Exercise objective.
Across the listing, the lines that include "shadow" must be tallied and reported as a bare number.

Data.
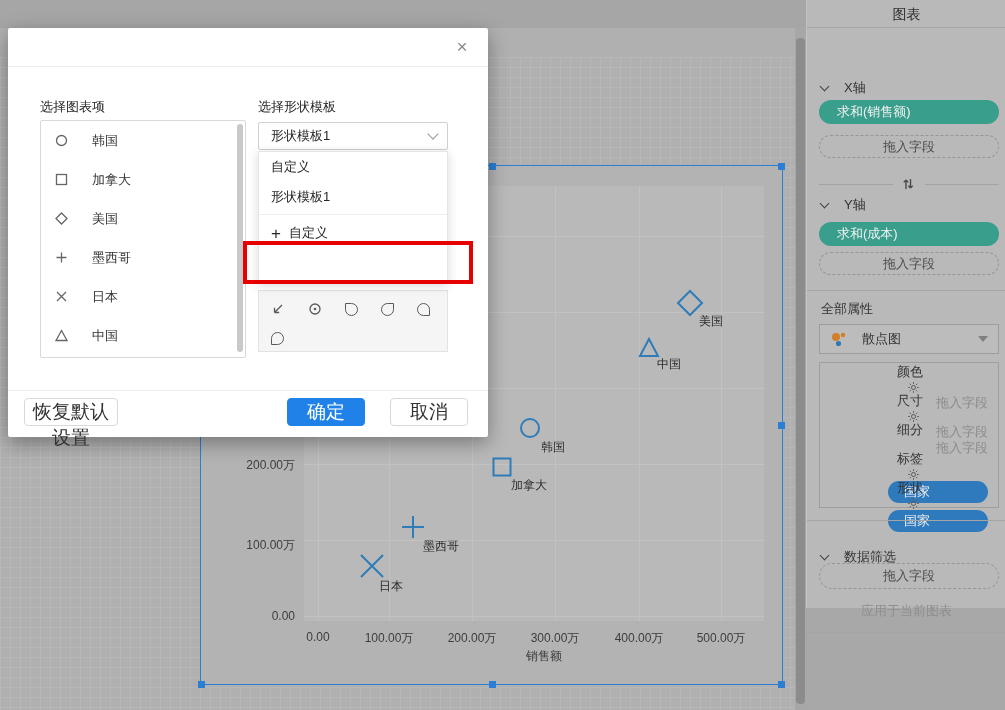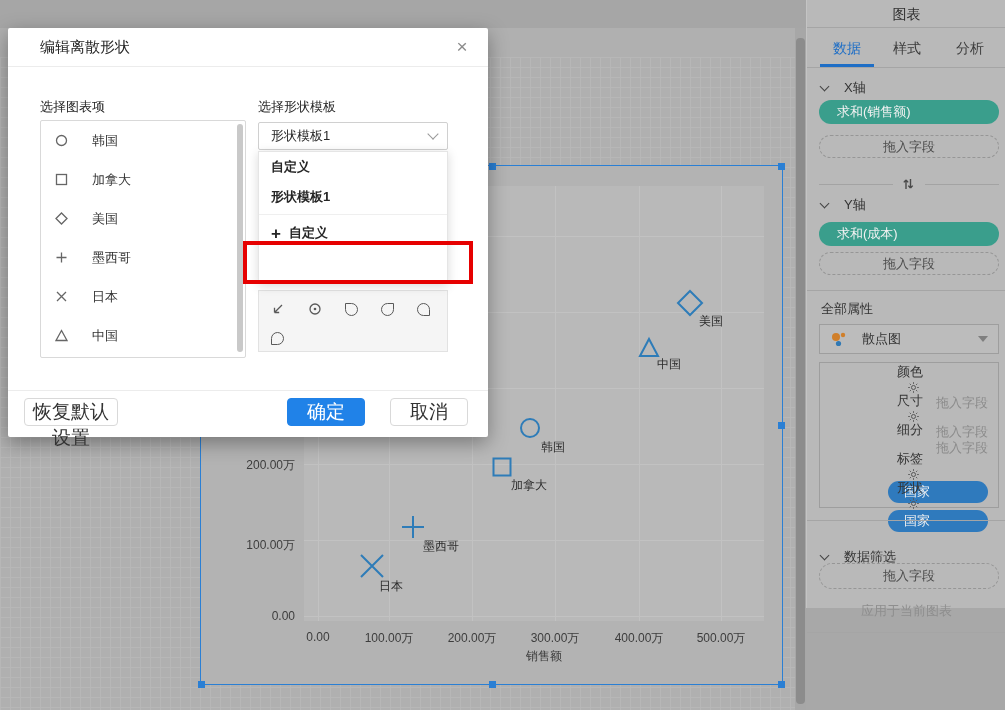--- a/index.html
+++ b/index.html
@@ -262,7 +262,6 @@
   </aside>
 
   <div class="modal">
-    <div class="m-title">编辑离散形状</div>
     <div class="m-close">×</div>
     <div class="m-div" style="top:38px;"></div>
 

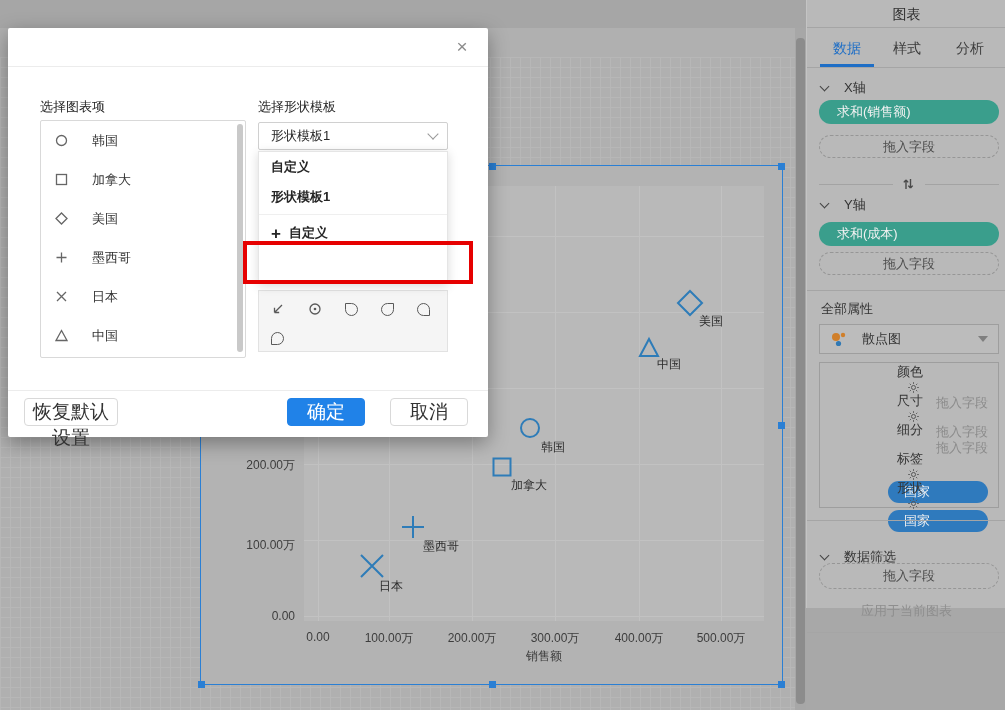--- a/index.html
+++ b/index.html
@@ -165,12 +165,6 @@
   <aside class="sidebar">
     <div class="sb-header">图表</div>
 
-    <div class="sb-tabs">
-      <div class="sb-tab active" style="left:10px;">数据</div>
-      <div class="sb-tab" style="left:70px;">样式</div>
-      <div class="sb-tab" style="left:133px;">分析</div>
-      <div class="tab-underline"></div>
-    </div>
 
     <div class="sec-head" style="top:79px;">
       <span class="chev"></span>

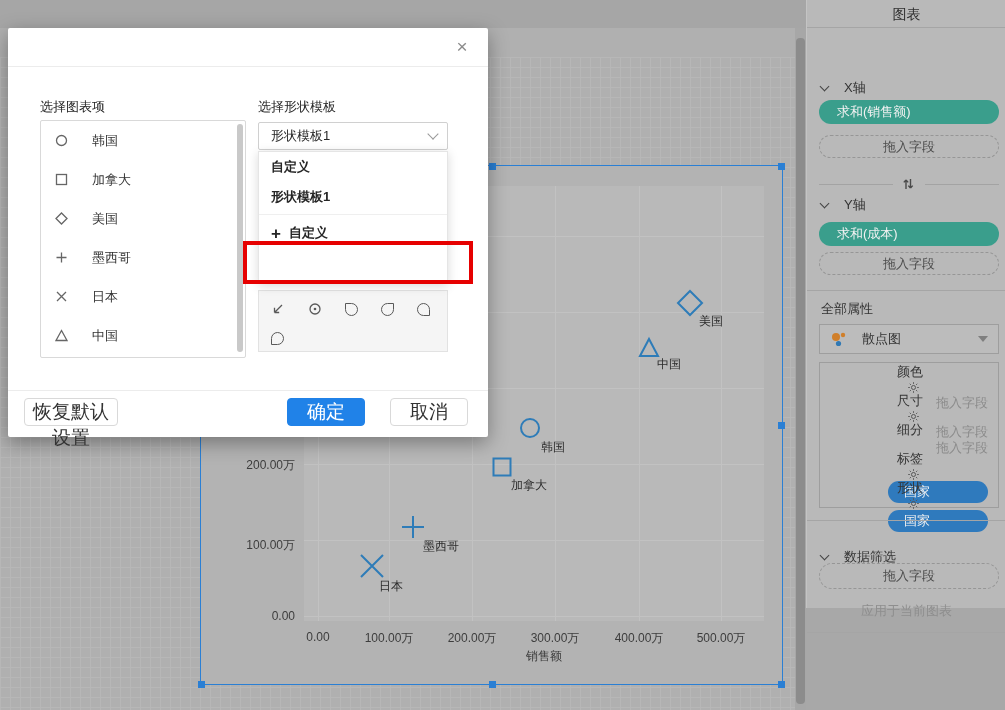--- a/index.html
+++ b/index.html
@@ -76,7 +76,7 @@
   .sel-chev { width:8px; height:8px; border-left:1.4px solid #999; border-bottom:1.4px solid #999; transform:rotate(-45deg);
     margin-left:auto; margin-top:-4px; }
   .dropdown { position:absolute; left:250px; top:123px; width:190px; height:133px; background:#fff; border:1px solid #e5e5e5;
-    box-shadow:0 2px 10px rgba(0,0,0,0.15); z-index:12;font-weight:bold; }
+    box-shadow:0 2px 10px rgba(0,0,0,0.15); z-index:12; }
   .dd-opt { height:30px; line-height:30px; padding-left:12px; color:#262626; font-size:13px; }
   .dd-sep { height:1px; background:#efefef; margin:2px 0; }
   .dd-custom { height:32px; display:flex; align-items:center; padding-left:12px; gap:8px; color:#262626; }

Result for this exercise.
2